» TASK DESCRIPTION
Here the job is to print all of the entries below verbatim and leave out any picture.

(Web page edit records)
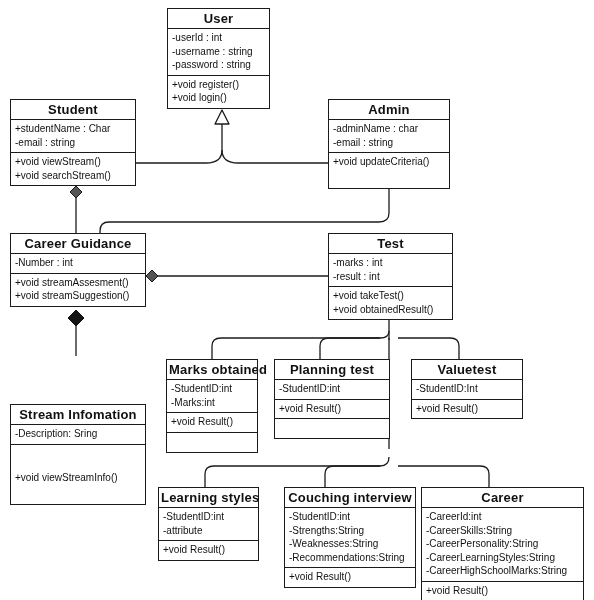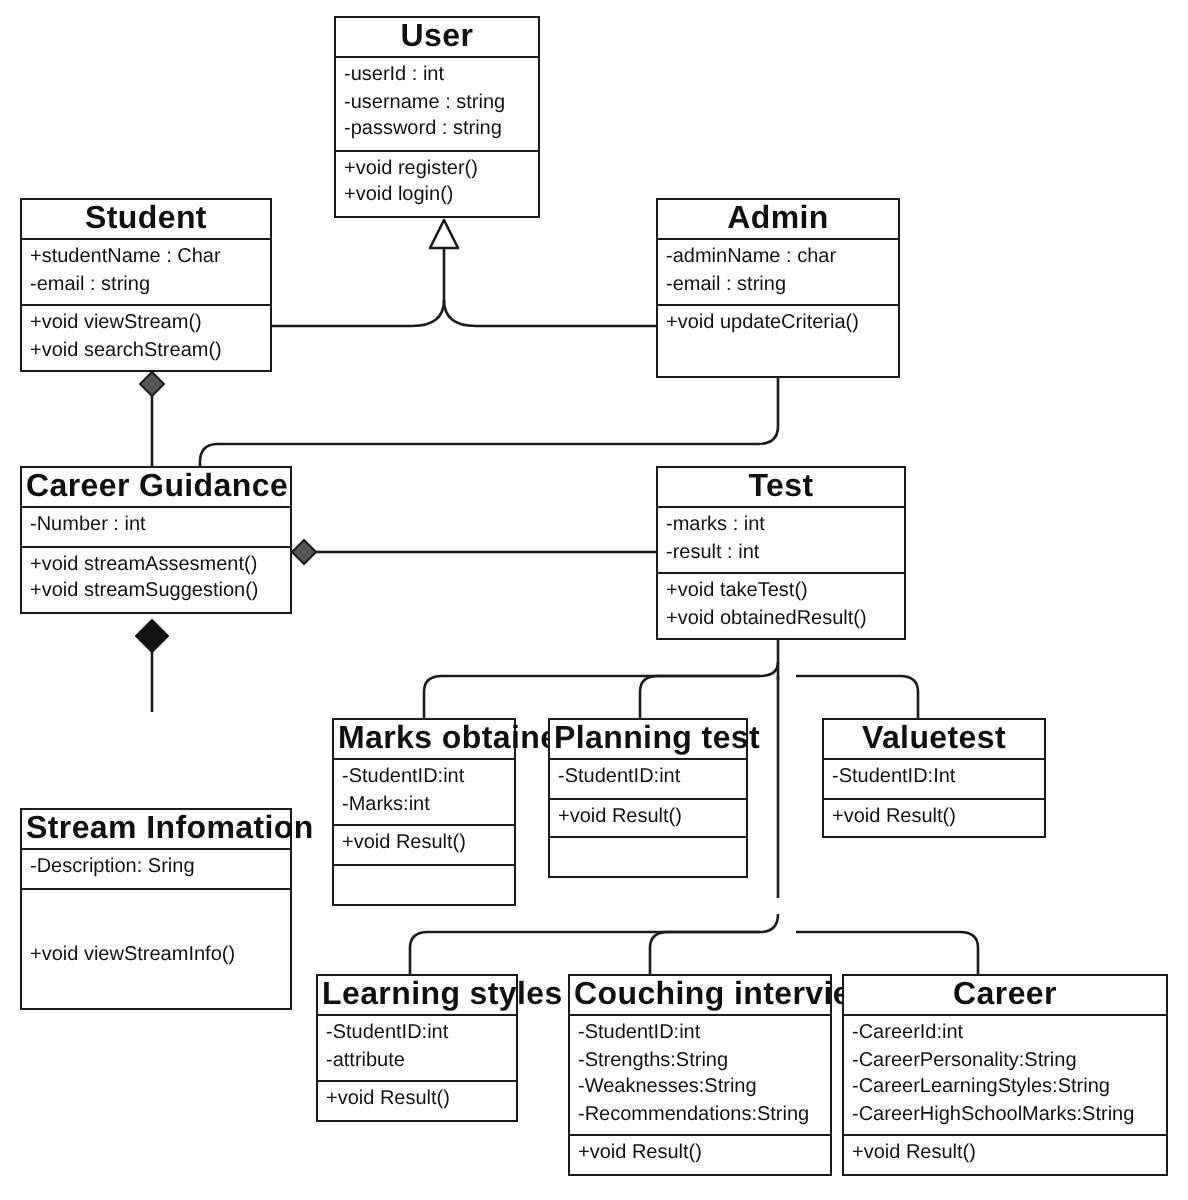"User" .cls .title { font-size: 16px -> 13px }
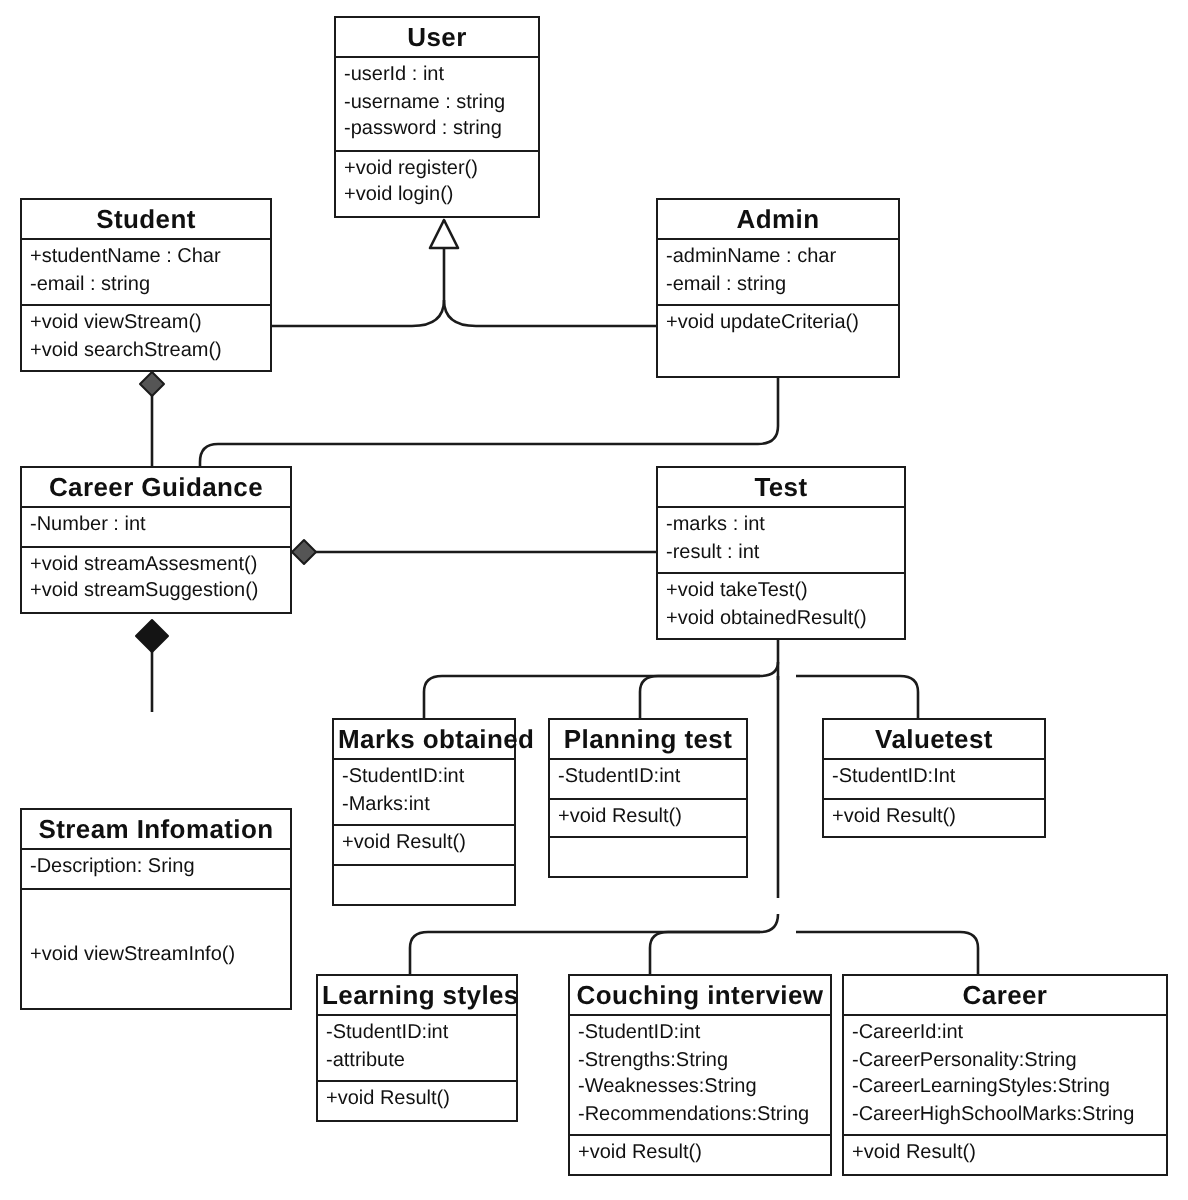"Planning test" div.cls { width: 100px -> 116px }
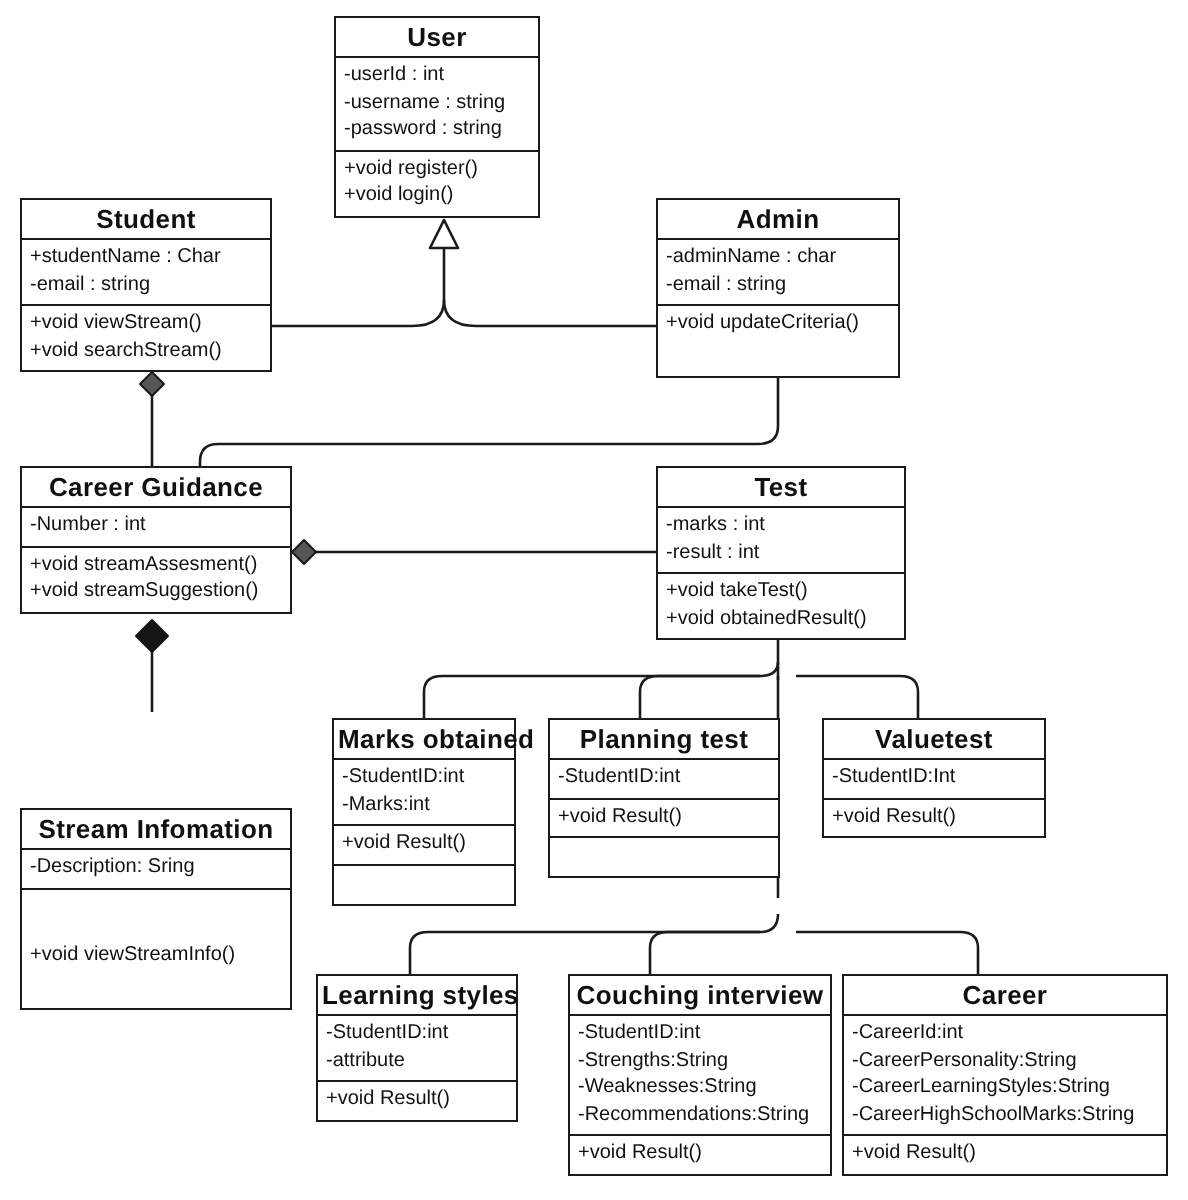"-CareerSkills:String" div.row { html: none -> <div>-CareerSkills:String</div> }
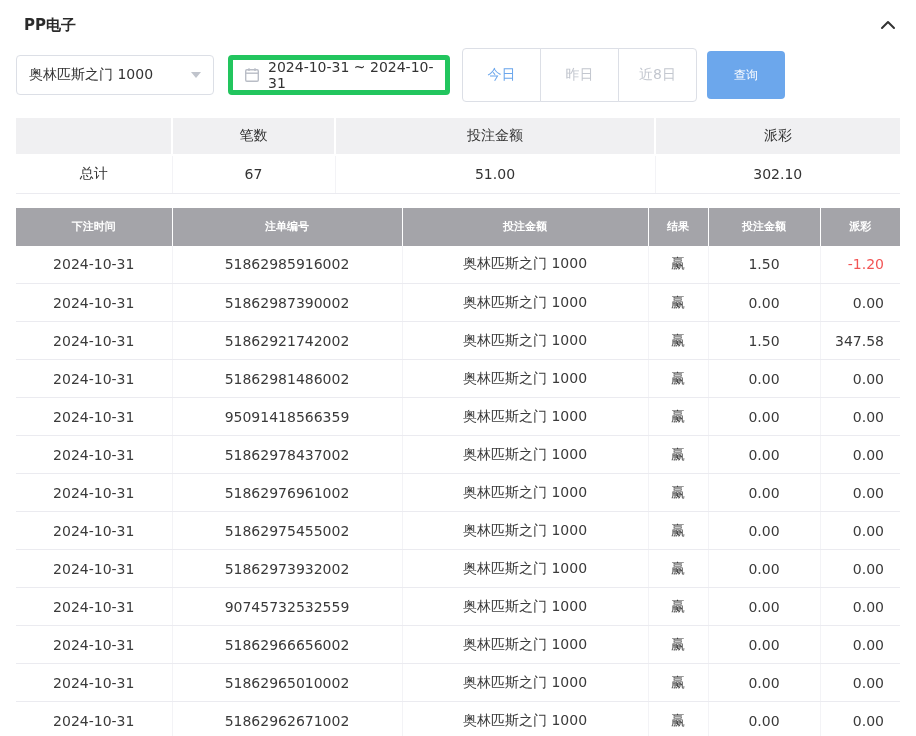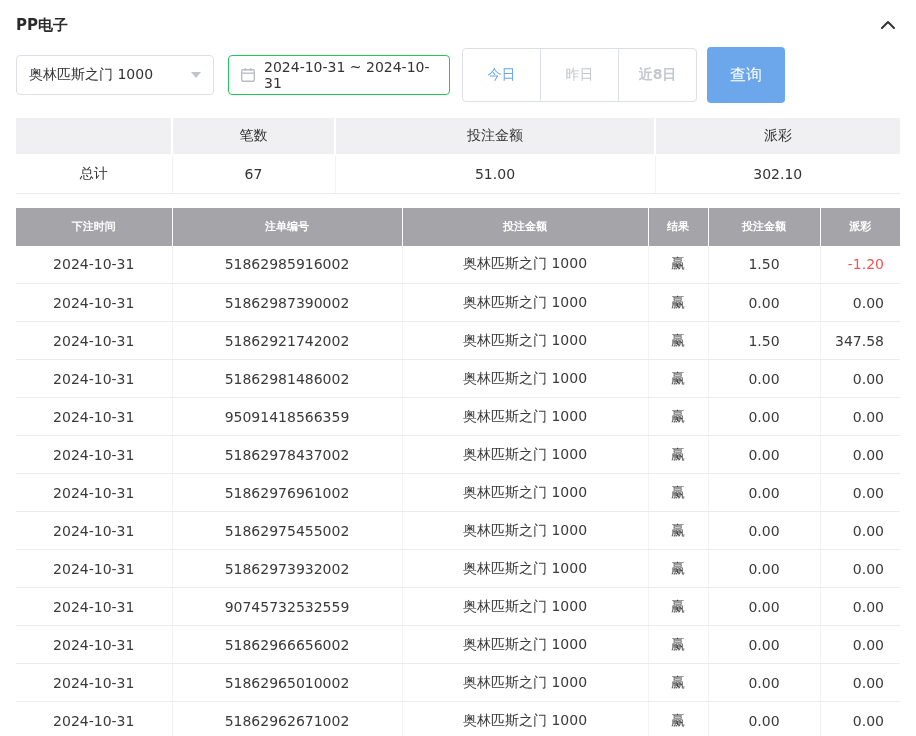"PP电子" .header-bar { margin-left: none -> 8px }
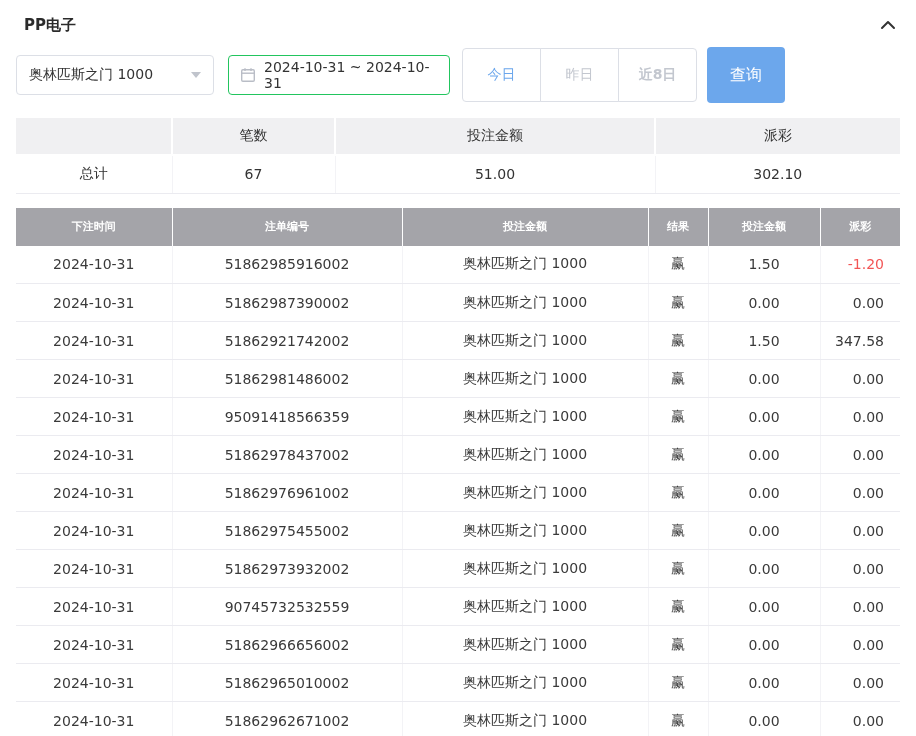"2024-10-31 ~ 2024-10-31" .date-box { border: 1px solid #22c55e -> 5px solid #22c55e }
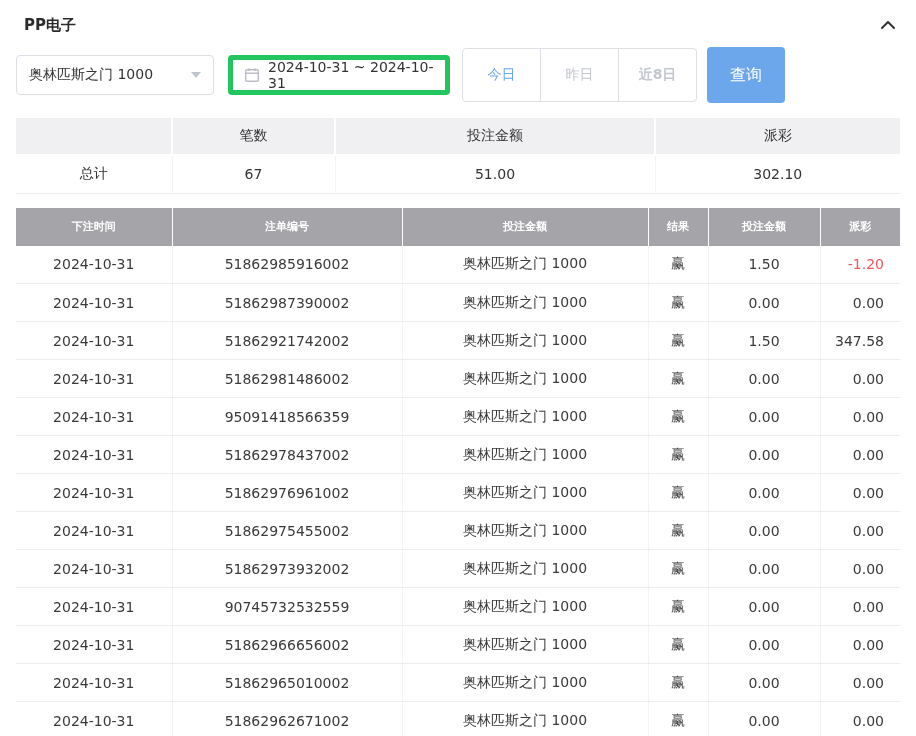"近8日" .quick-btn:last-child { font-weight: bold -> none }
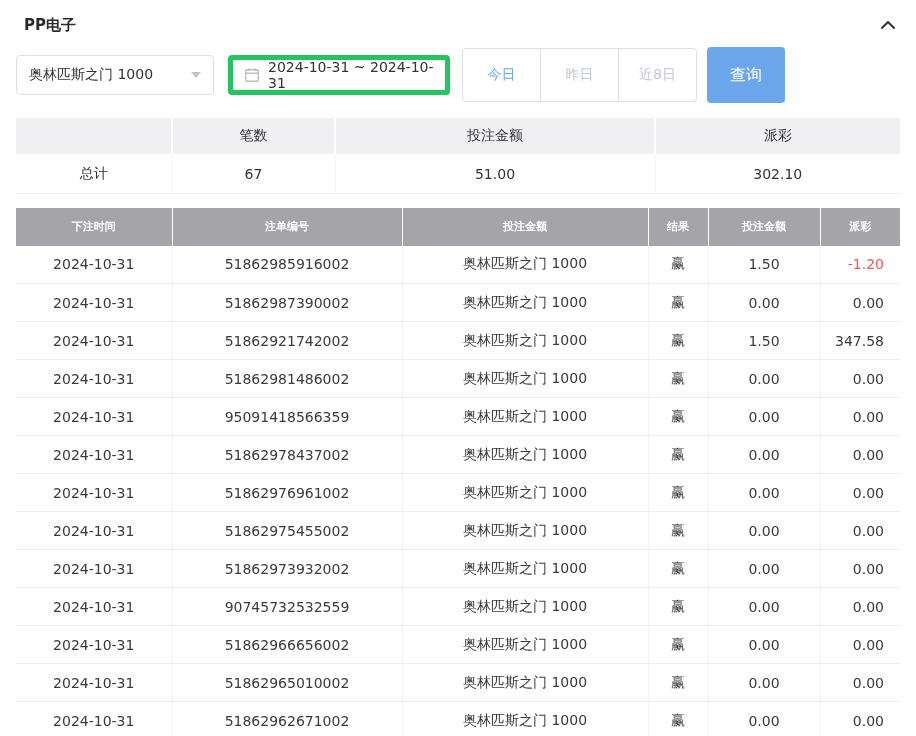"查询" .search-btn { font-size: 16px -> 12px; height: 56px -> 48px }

» SOLUTION BELOW
"User" .cls .title { font-size: 16px -> 13px }
"Planning test" div.cls { width: 100px -> 116px }
"-CareerSkills:String" div.row { html: none -> <div>-CareerSkills:String</div> }
"PP电子" .header-bar { margin-left: none -> 8px }
"2024-10-31 ~ 2024-10-31" .date-box { border: 1px solid #22c55e -> 5px solid #22c55e }
"近8日" .quick-btn:last-child { font-weight: bold -> none }
"查询" .search-btn { font-size: 16px -> 12px; height: 56px -> 48px }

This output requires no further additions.